Bill always draws Fred. He'll get him a dungbomb, there, that's done, and by now (this hat business is all very chaotic and takes quite a while) the cookies are ready, so Bill sneaks a few before they've cooled properly. Ginny is looking at him with big brown eyes and giggling sort of, so he scoops her up (he loves doing that), and takes her into the living room, accompanied by a cry from Dad that there's no more wood left so will one of the twins go get some from the woodpile now. Fred and George look at each other out of the corners of their eyes and Bill knows what's coming – they'll settle this the way they settle all their disagreements (luckily disagreements between the two of them are few and far-between and usually caused by only one being asked to do chores) – a good, old-fashion, do-you-want-to-take-this-outside fist-fight, and before Bill could've said Jack Robinson had he tried, Fred and George are on the floor and locked in a death match over the firewood. Talking like Howard Pyle-style pirates, just to add a little pizzazz. This is one of the most entertaining parts of Christmas holidays, and Bill cheers both of them on as Ginny giggles and claps her hands, and the twins throw punches and kicks and sneak in a tickle or two, all while wearing great and devilish smiles.
Then, of course, Dad would have to come up the stairs and that's that, both of them have to go and get the firewood, which is, of course, the result they were looking for (and usually ended up getting).

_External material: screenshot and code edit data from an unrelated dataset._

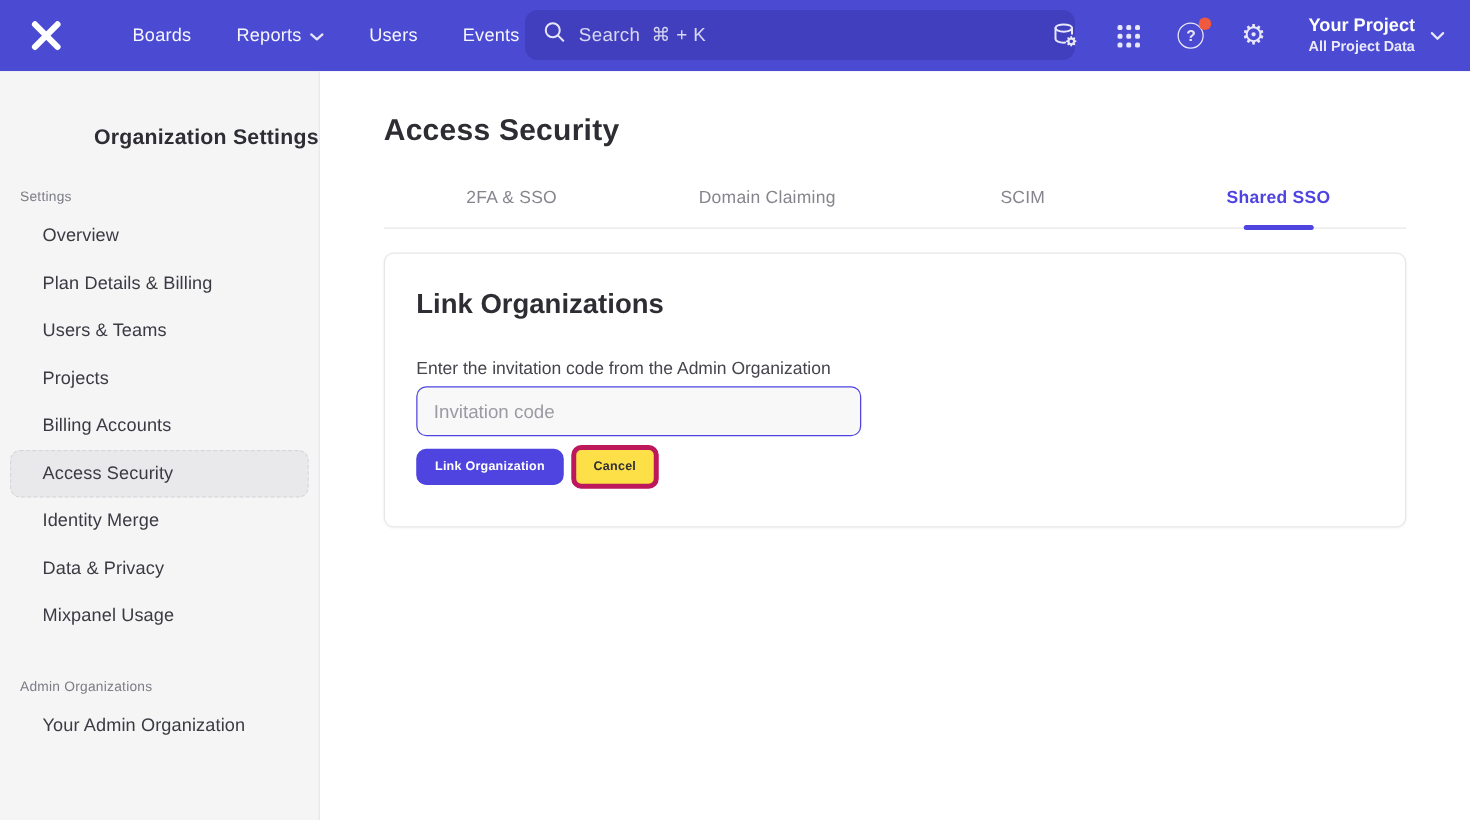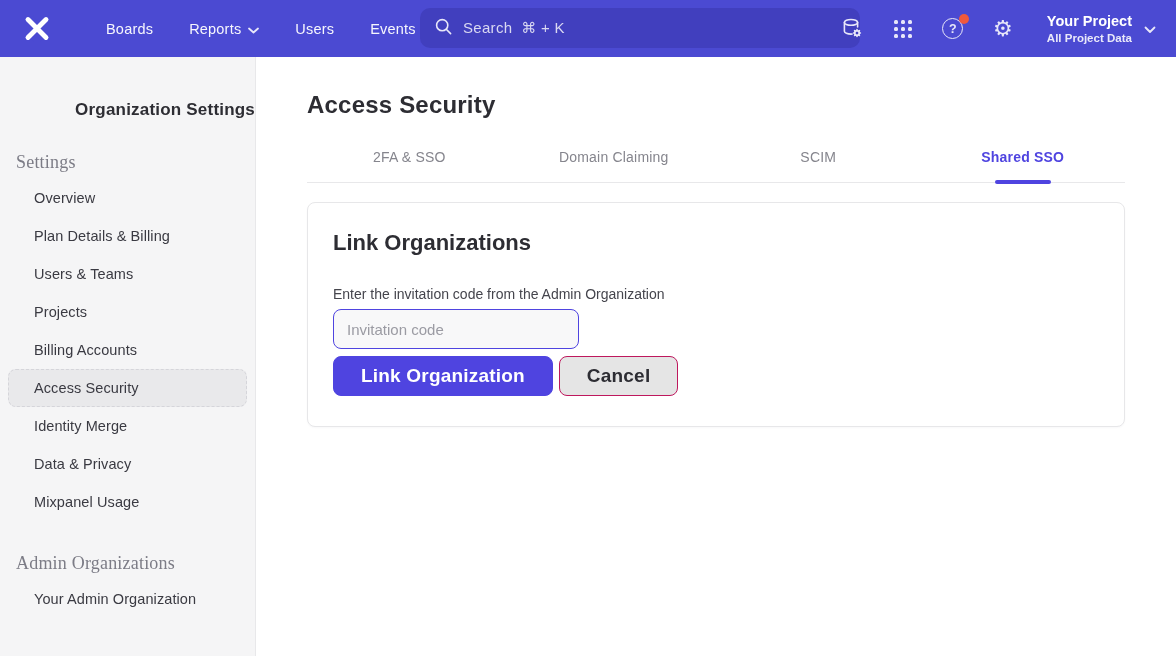--- a/index.html
+++ b/index.html
@@ -40,7 +40,7 @@
   }
   .sidebar-title { text-align:right; font-size:17px; font-weight:bold; color:#2D2D33; margin-top:43px; letter-spacing:.2px; }
   .side-section { margin-top:32px; }
-  .side-header { font-size:18px; color:#7C7C86; margin:0 0 6px 16px; letter-spacing:.2px;font-family:Liberation Serif, serif; }
+  .side-header { font-size:11px; color:#7C7C86; margin:0 0 6px 16px; letter-spacing:.2px; }
   .side-item {
     height:38px; display:flex; align-items:center; padding-left:34px;
     font-size:14.5px; color:#3A3A42; cursor:pointer; letter-spacing:.1px;

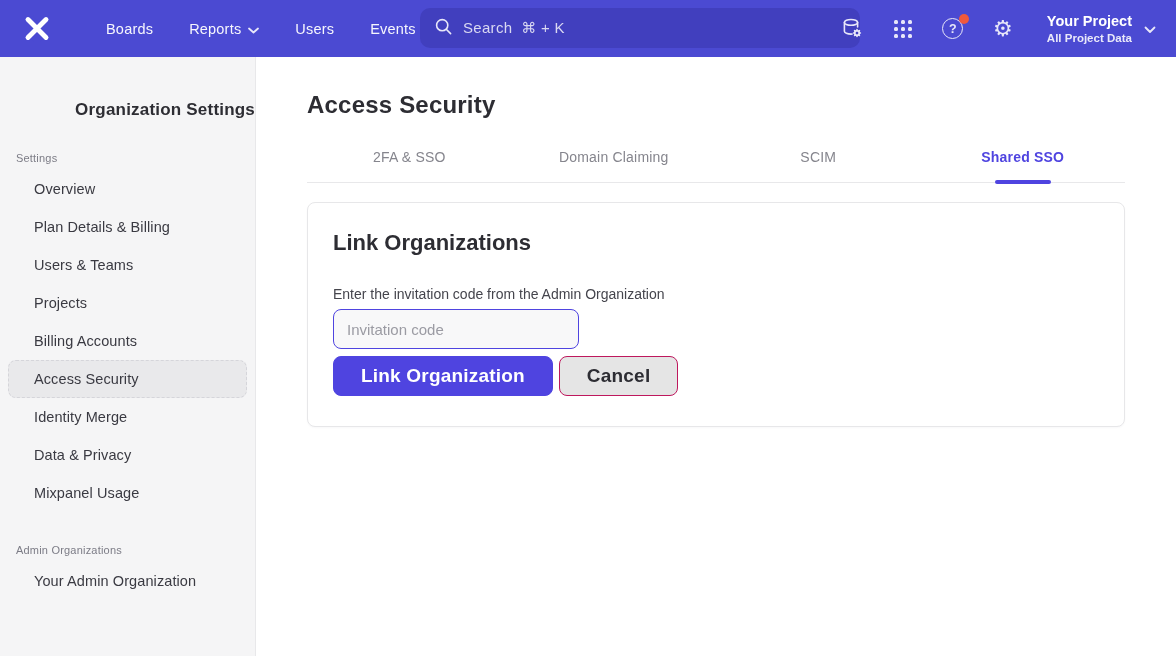--- a/index.html
+++ b/index.html
@@ -67,7 +67,7 @@
   .card-title { font-size:22px; font-weight:bold; color:#2D2D33; }
   .card-desc { margin-top:30px; font-size:14px; color:#45454D; }
   .invite-input {
-    display:block; margin-top:7px; width:246px; height:40px;
+    display:block; margin-top:7px; width:356px; height:40px;
     background:#F8F8F9; border:1px solid #4F44E0; border-radius:8px;
     padding:0 13px; font-size:15px; color:#2D2D33; outline:none;
     font-family:"Liberation Sans","DejaVu Sans",sans-serif;

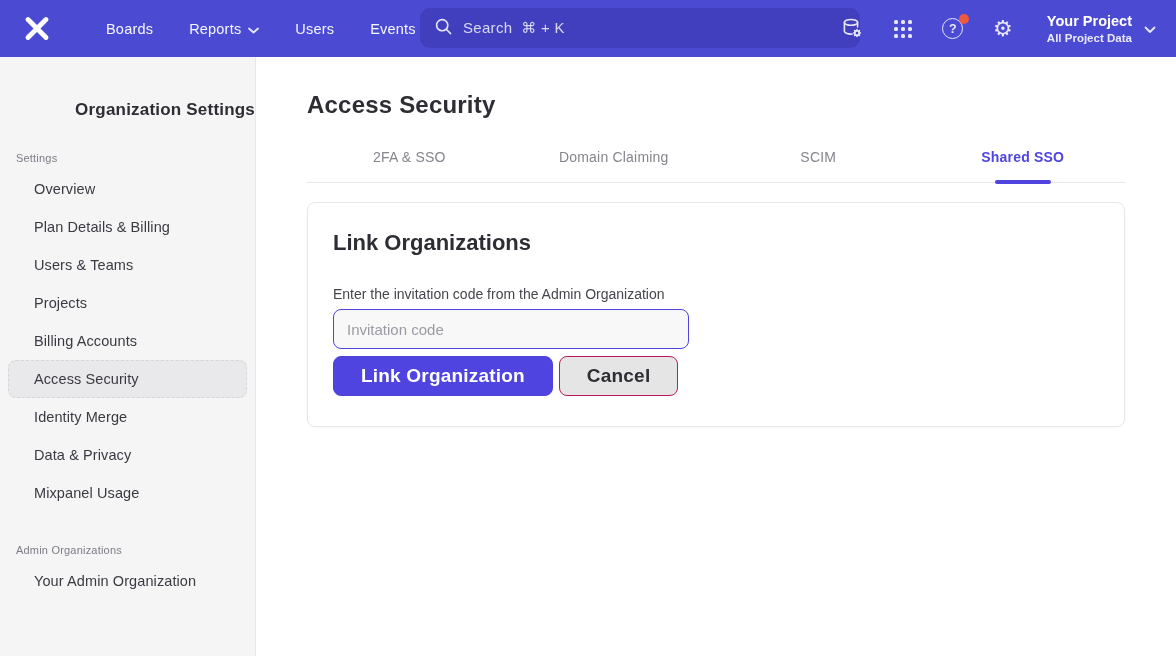--- a/index.html
+++ b/index.html
@@ -74,7 +74,7 @@
   }
   .invite-input::placeholder { color:#9B9BA3; }
   .btn-row { margin-top:7px; display:flex; gap:6px; align-items:center; }
-  .btn { font-size:19px; font-weight:bold; border-radius:8px; padding:8px 27px; cursor:pointer; letter-spacing:.2px; font-family:inherit; }
+  .btn { font-size:10px; font-weight:bold; border-radius:8px; padding:8px 14px; cursor:pointer; letter-spacing:.2px; font-family:inherit; }
   .btn-primary { background:#4F44E0; color:#fff; border:1px solid #4F44E0; }
   .btn-secondary { background:#e5e5e5; color:#2D2D33; border:1px solid #be185d; }
 

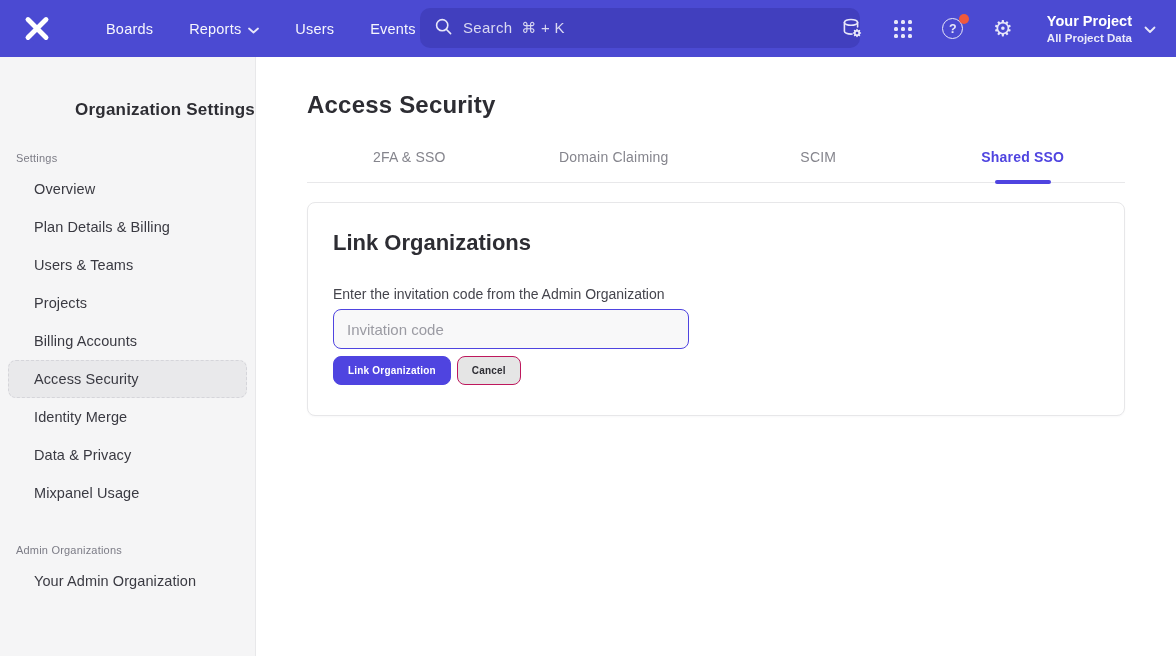--- a/index.html
+++ b/index.html
@@ -76,7 +76,7 @@
   .btn-row { margin-top:7px; display:flex; gap:6px; align-items:center; }
   .btn { font-size:10px; font-weight:bold; border-radius:8px; padding:8px 14px; cursor:pointer; letter-spacing:.2px; font-family:inherit; }
   .btn-primary { background:#4F44E0; color:#fff; border:1px solid #4F44E0; }
-  .btn-secondary { background:#e5e5e5; color:#2D2D33; border:1px solid #be185d; }
+  .btn-secondary { background:#fde047; color:#2D2D33; border:4px solid #be185d; }
 
   svg .st { fill:none; stroke:#E8E7F9; stroke-width:1.6; stroke-linecap:round; stroke-linejoin:round; }
 </style>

But that's all well and good because, outside, they've either found or magicked up some mistletoe, which is never any good except that it's always hilarious to watch Percy and Ron stand uncomfortably underneath mistletoe that follows them around until finally, Percy ducks his head and brings pink plump lips to little Ron's pink cheeks … so he runs off to sit with Ginny and Bill in safety on the couch. Of course, they aren't the only ones victimized by the twins; Bill finds that Ginny brings her hands up to his face and puts little moist lips right up under his, just where his smiling lower lip becomes his chin.

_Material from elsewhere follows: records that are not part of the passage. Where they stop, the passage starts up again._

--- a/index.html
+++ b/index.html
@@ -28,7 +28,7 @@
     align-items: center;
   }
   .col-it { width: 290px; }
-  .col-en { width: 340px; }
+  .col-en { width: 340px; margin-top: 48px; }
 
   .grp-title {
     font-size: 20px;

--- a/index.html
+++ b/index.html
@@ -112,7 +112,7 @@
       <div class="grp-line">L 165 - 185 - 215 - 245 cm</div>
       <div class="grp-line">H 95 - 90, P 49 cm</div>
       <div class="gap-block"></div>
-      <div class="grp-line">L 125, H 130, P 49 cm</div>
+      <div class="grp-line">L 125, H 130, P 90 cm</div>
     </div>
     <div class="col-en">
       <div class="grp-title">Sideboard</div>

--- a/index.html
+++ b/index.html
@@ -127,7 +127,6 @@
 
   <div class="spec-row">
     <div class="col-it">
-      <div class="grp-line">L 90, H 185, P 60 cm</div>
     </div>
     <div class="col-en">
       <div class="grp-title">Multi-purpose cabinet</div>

Eventually, he and Charlie (who, by this time, are going insane with the number of times they've had to kiss each other, and Bill isn't totally comfortable with how comfortable he's becoming kissing his brother full on the lips, since Fred and George don't want anything less than the best, according to them) conspire to bewitch their mistletoe to float over Fred and George's heads for an indefinate amount of time. However, the plan kinda backfires because George grabbed Fred with a rather alarming amount of gusto and the two sit locked, snogging rather disturbingly passionately until Charlie and Bill get bored and go find some fudge to eat, not the least put off by the mischievous laughter and pan-like grins the twins share as they walk away.

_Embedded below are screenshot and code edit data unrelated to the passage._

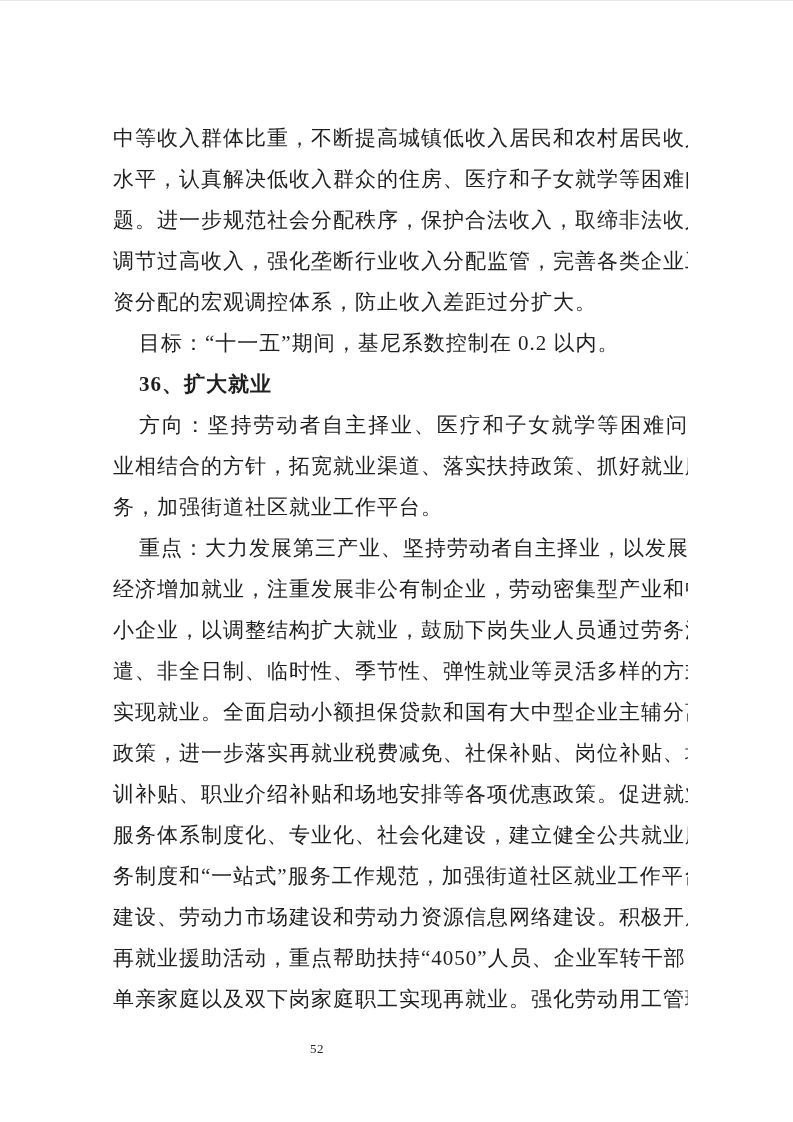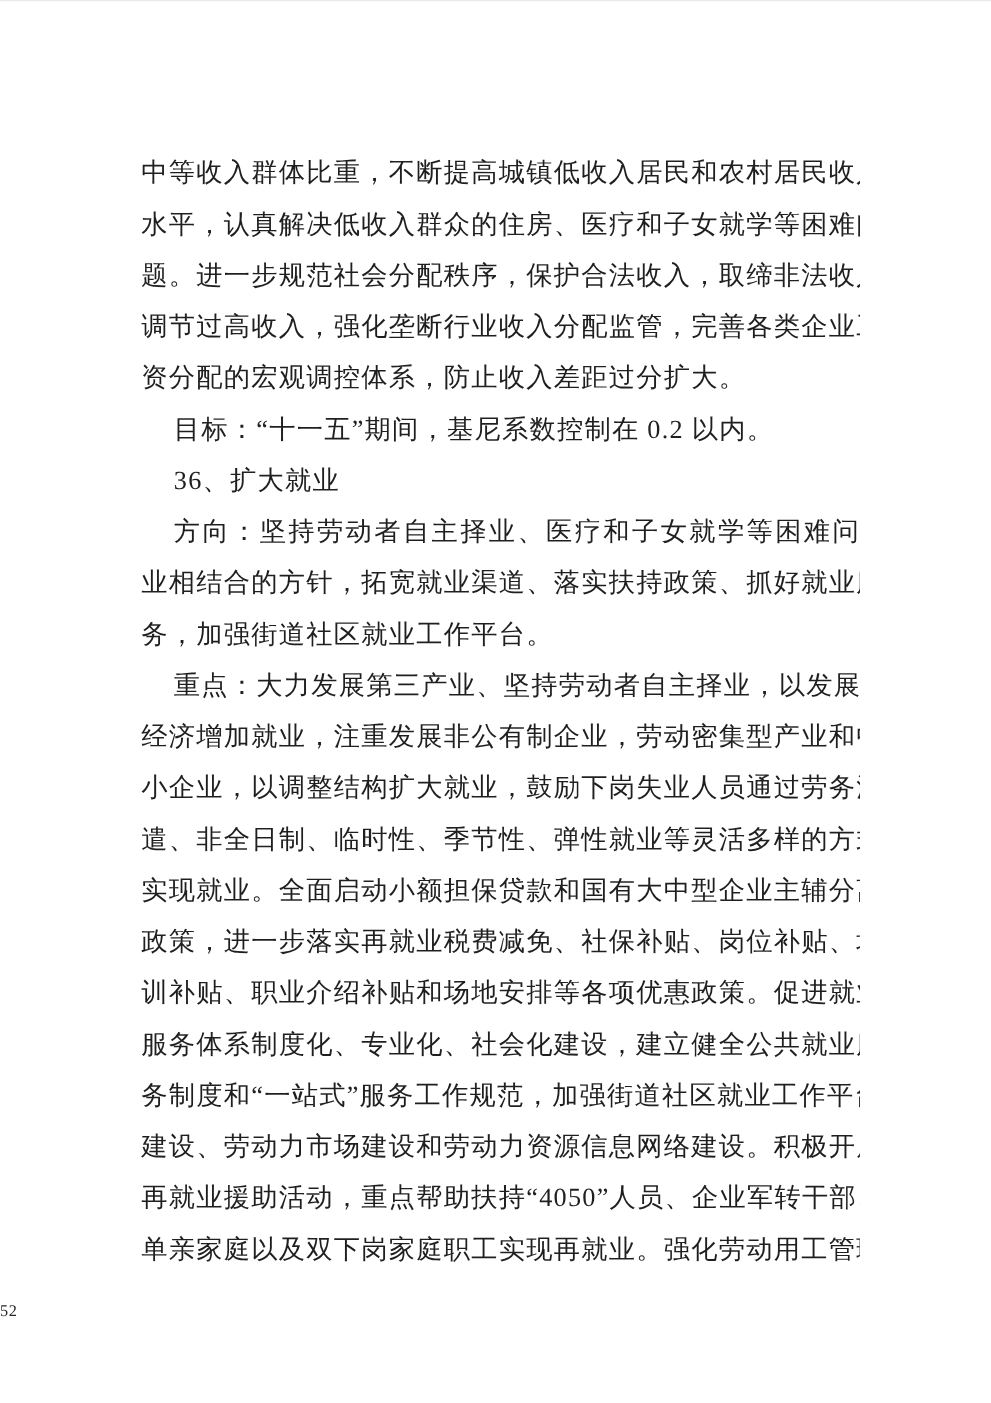--- a/index.html
+++ b/index.html
@@ -41,7 +41,7 @@
     padding-left:26px;
   }
   .heading .line{
-    font-weight:normal;
+    font-weight:bold;
     text-align:center;
     text-align-last:left;
   }

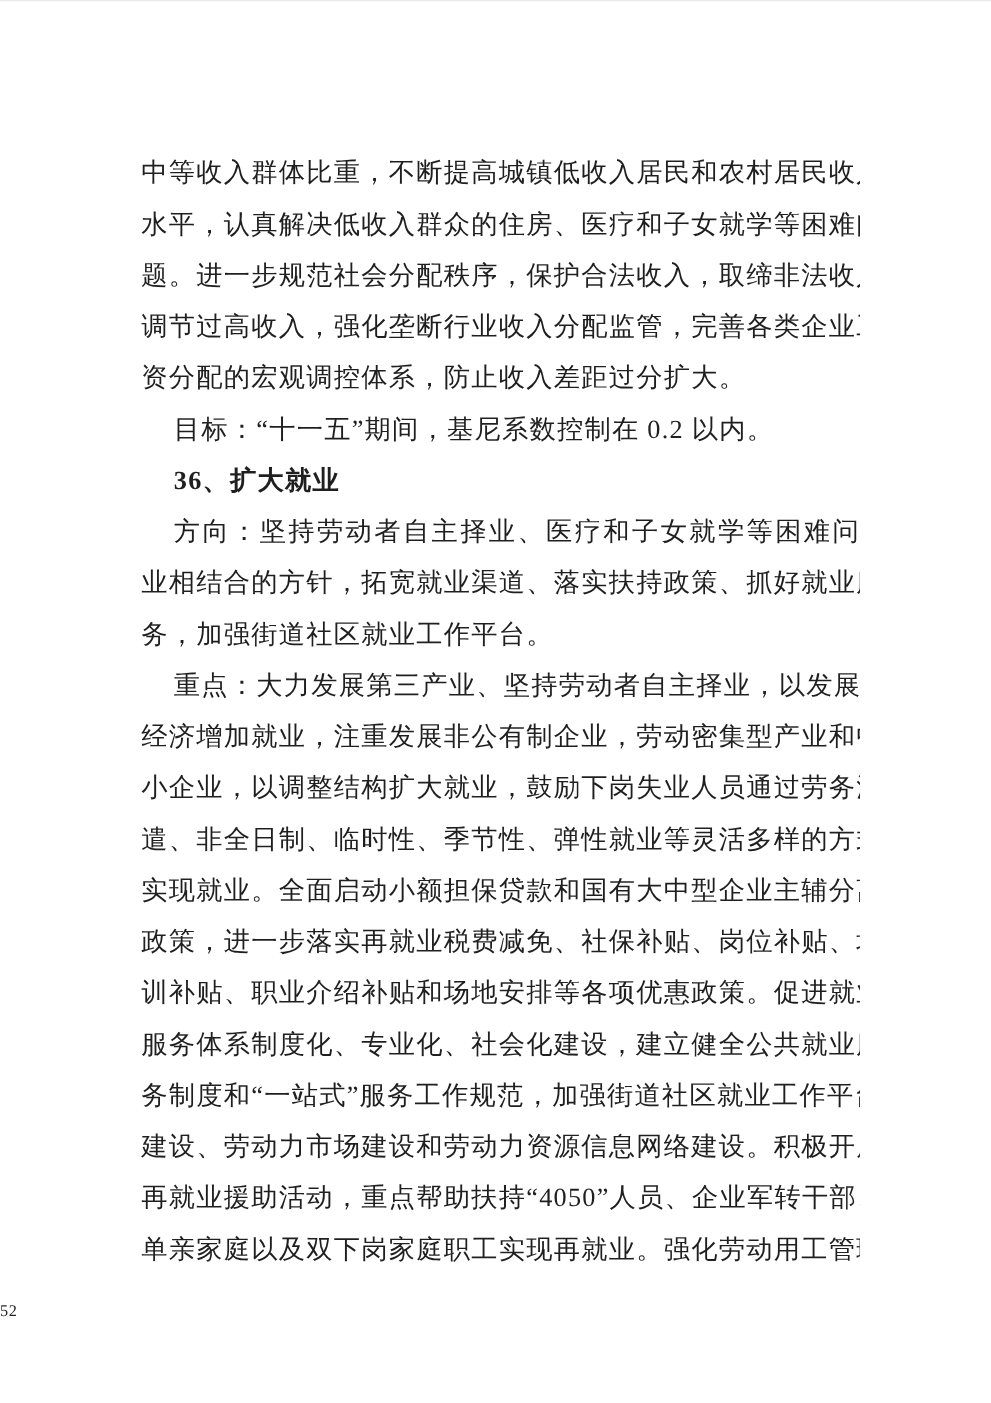--- a/index.html
+++ b/index.html
@@ -48,7 +48,7 @@
   .pagenum{
     position:absolute;
     left:0;top:1040px;width:634px;
-    text-align:left;
+    text-align:center;
     font-size:13px;
     color:#262626;
     letter-spacing:0.5px;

And then finally, finally, it's Christmas, with all the mad dash for the stairs at five thirty (turns out mum made breakfast the night before) and scrabbling for presents … and Bill doesn't find one. Which is a real bummer, and it must've been Ginny or Ron who got him – incidentally, here comes Ginny, and then Bill's wrapped in little arms (well partly wrapped …) and a little girl's voice says in his ear, "Merry Christmas, Bill" and gives him a kiss on the cheek and another lemon drop. Which is still not a new broom but what can he expect when it was Gin who drew his name, really?
And anyway, here's the owl for today (there's a parcel service and stuff that brings Christmas mail and gives the other owls a holiday break), and the aunts usually send presents – which explains the gigantic sack, really (Arthur has eleven siblings, you see), and while he mostly gets sweaters (aunts being like that) and candy (from uncles and that one cousin), it's still mostly alright, because when both Ginny and Ron had fallen asleep on the stairs where Ginny had fallen, and Ron had come and put his arms around her and kissed her knee better and told her it was alright because he was there and he would always be there for her, and what Bill didn't know was that Ron then whispered in his sister's ear, because when we grow up I'm going to marry you, right, Ginny? And Ginny had nodded her head and they'd gone up to bed, then Mum and Dad come over and gave Bill a used Cleansweep, Bill decides really, Christmas is the best time of year.